The distribution of costs is shown in Figure 2. Hospitalization represented the largest medical cost, absorbing 25% of the direct resources (mean annual cost, €233). The annual cost of therapy was €136, of which 42% was spent on drugs and 58% on physiotherapy. Nonmedical costs (which represent 37% of the total costs) were mainly driven by temporary caregivers. In contrast with the study of Rabenda et al in Belgium,13 which only included active patients, the indirect costs were found to be mainly due to informal care provided by primary caregivers, which accounted for around 60% of the total indirect costs. The remaining indirect costs were due to loss of productivity (31%) and to other caregivers (9%). Sensitivity analyses revealed higher costs for patients with comorbidities and for women. Age was also shown to be a predictor of costs.

_ Netherlands
In the Netherlands, the productivity and medical costs of working patients with knee OA were recently assessed by Hermans et al.15 Loss of productivity and health care consumption were assessed by questionnaires in a sample of 117 knee OA patients participating in a randomized clinical trial investigating cost-effectiveness (mean age, 52 years). Interestingly, this study included the measurement of reduced work productivity while present at work in addition to loss of productivity resulting from absence from work.

The average total monthly knee OA–related costs were estimated at €871 per patient. The productivity costs accounted for 83% (€722) and the medical costs accounted for 17% (€149) of these costs. As observed in Figure 3, the medical costs were primarily driven by visits to primary (€62) and secondary care (€33), and by imaging (€40). Reduced productivity while present at work accounted for the majority (62%) of the productivity costs. The inclusion of loss of productivity while being present at work, which represented around 50% of the total costs (€448 per patient-month), could explain the relatively high cost of OA found in this study. Logistic regression analyses reported that increased pain during activity and performing physically intensive work were significantly associated with loss of productivity.


Figure 2
Figure 2. Direct and indirect costs of osteoarthritis in Italy.

Based on a sample of 254 patients with a mean age of 65 years. Total cost per
year = €2170. Direct costs are represented in red and indirect costs in blue.
Data from reference 14: Leonardi et al. Clin Exp Rheumatol. 2004;22:699-706.
© 2004, Clinical and Experimental Rheumatology.



Figure 3
Figure 3. Direct and indirect costs of osteoarthritis in the Netherlands.

Based on a sample of 117 active patients with a mean age of 51 years. Total cost
per year = €10 452. Direct costs are represented in red and indirect costs in blue.
Data from reference 15: Hermans et al.
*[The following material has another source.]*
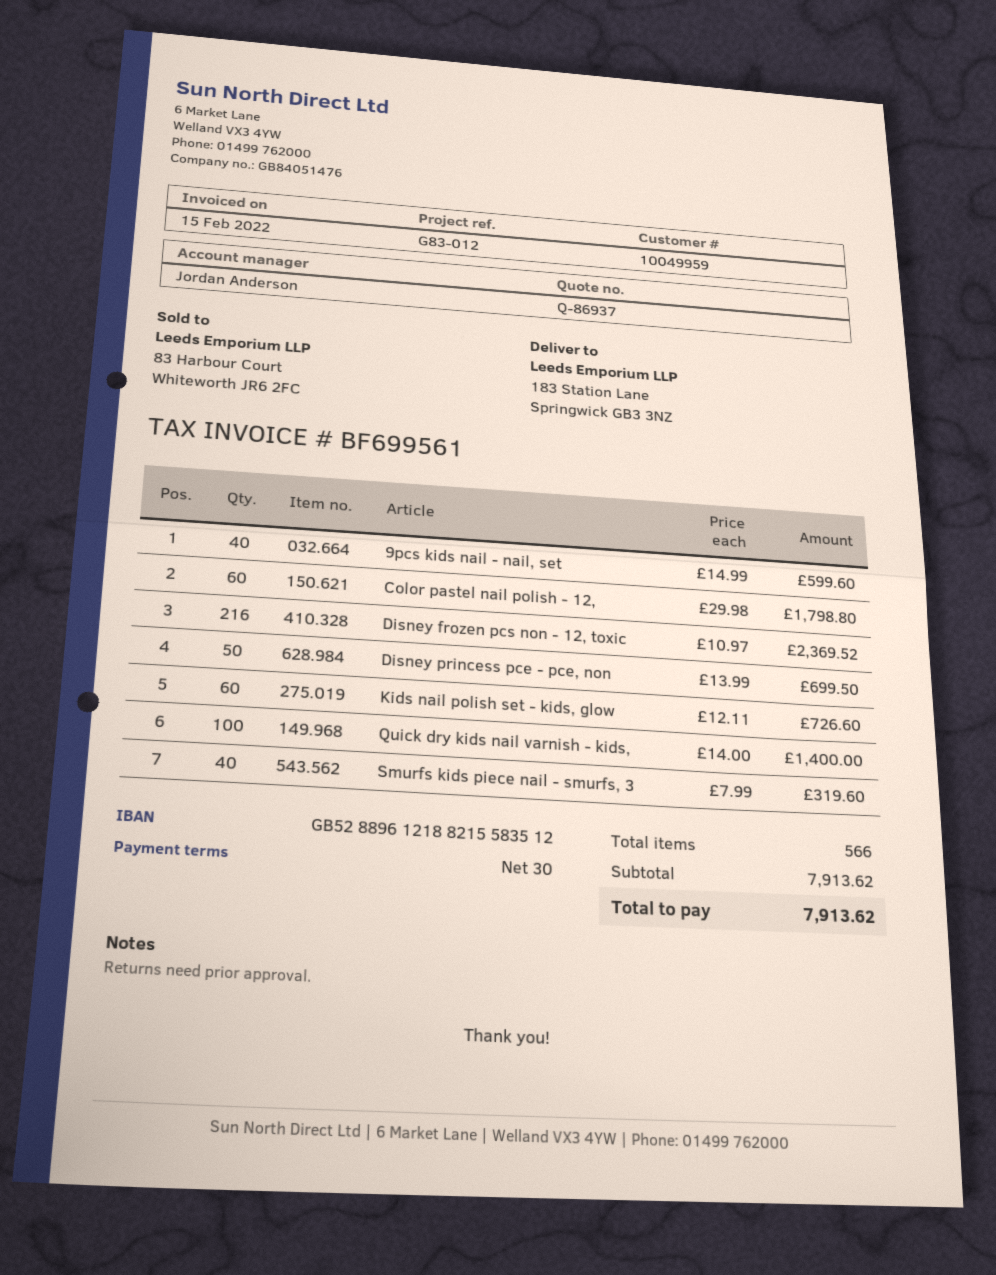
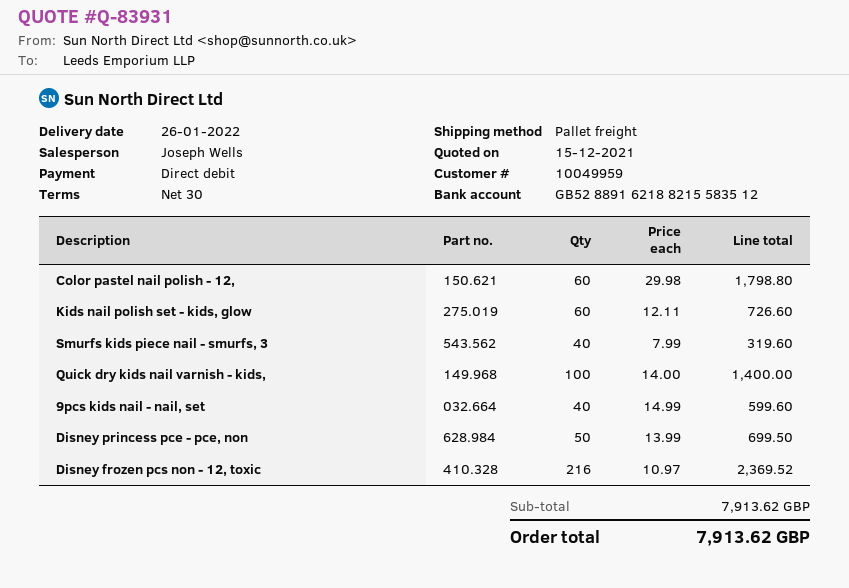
quote number: Q-86937 -> Q-83931
sales rep: Jordan Anderson -> Joseph Wells
bank account: GB52889612188215583512 -> GB52889162188215583512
Arthritis Care Res. 2012;64:853-861.
© 2012, American College of Rheumatology.



_ Spain
The direct and indirect costs of osteoarthritis in Spain were estimated by Loza et al in 2007.16 Based on a sample of 1071 patients aged over 50 years (mean age, 71 years) with symptomatic and radiologic knee and/or hip OA who were seen at primary care centers in all provinces of Spain, data related to OA health resources utilization, patient and caregiver expenses, and time lost in the previous 6 months were collected in two separate interviews. The costs were divided into direct costs, including medical costs (professional time [all consultations], image, laboratory, and other tests, medications, and hospital admissions); and nonmedical costs (help at work and home, and self-care adaptive aids, devices, and assistive household equipment purchased), and indirect costs including compensation payments for lost productivity and housekeeping help costs if the patient was a homemaker.16


Figure 4
Figure 4. Direct and indirect costs of osteoarthritis in Spain.
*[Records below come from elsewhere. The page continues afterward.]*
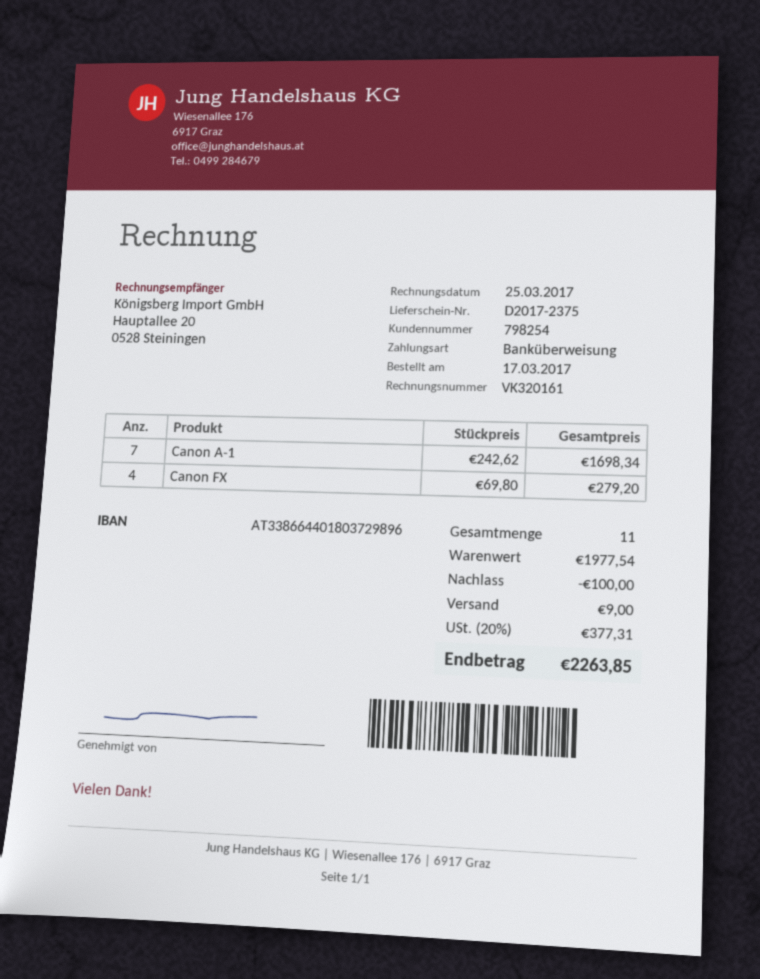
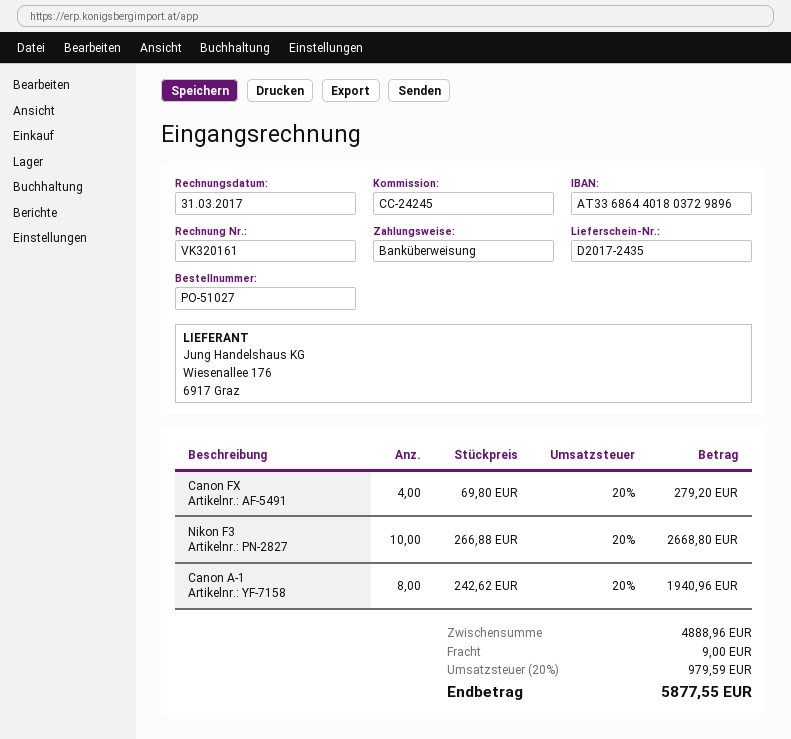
delivery note number: D2017-2375 -> D2017-2435
invoice date: 2017-03-25 -> 2017-03-31
bank account: AT338664401803729896 -> AT336864401803729896
Canon A-1: 7 x 242.62 = 1698.34 -> 8 x 242.62 = 1940.96
Nikon F3: none -> 10 x 266.88 = 2668.80
subtotal: 1977.54 -> 4888.96
discount: 100.00 -> none
tax: 20% = 377.31 -> 20% = 979.59
total: 2263.85 -> 5877.55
Based on a sample of 1071 patients with a mean age of 71 years. Total cost
per year = €1502. Direct costs are represented in red and indirect costs in blue.
Data from reference 16: Loza et al. Arthritis Rheum. 2009;61:158-165. © 2009,
American College of Rheumatology.



The average total annual cost of osteoarthritis was estimated at €1502 per patient (€2007). Direct costs accounted for 86% of the total cost, mostly due to home, work, and self-care help (29%), professional medical time (21%), and hospital admissions (13%) (Figure 4). Indirect costs represented only 14% of the total cost, with the largest component related to providing help for housewives at home. Assuming a prevalence of knee and hip OA of, respectively, 10% and 4% in Spain, the authors estimated the national cost of OA at €4.7 billion, which represents 0.5% of the gross national product (GNP) of Spain. Using regression models, the authors also found that higher costs were associated with comorbidity, poorer health status, and lower WOMAC score (Western Ontario and McMaster Universities Osteoarthritis index).

_ France
In France, the direct and indirect costs of osteoarthritis were estimated by Le Pen et al using the top-down approach with nationwide data from 2001 to 2003.17 The direct costs of osteoarthritis were estimated at 1.6 billion Euros (€2002), representing approximately 1.7% of the expenses of the French health insurance system. Hospitalization represented 50% of the direct expenses. The costs of medication and physicians were estimated at €574 million (34%) and €270 million (16%), respectively. A 156% increase in direct medical costs was reported compared with 1993, which was related to an increase in the number of OA patients (+54%). The authors mentioned that the cost per patient increased by only 2.5% per year.

_ Germany
In a recent article, Sabariego et al aimed to determine the direct medical costs in patients with osteoporosis, osteoarthritis, back pain, or fibromyalgia in Germany.18 The mean direct cost of OA was estimated at €1511 in a sample of 97 OA patients. Medication, outpatient physician visits, nonphysician services, and inpatient services accounted for €699, €357, €171, and €175, respectively.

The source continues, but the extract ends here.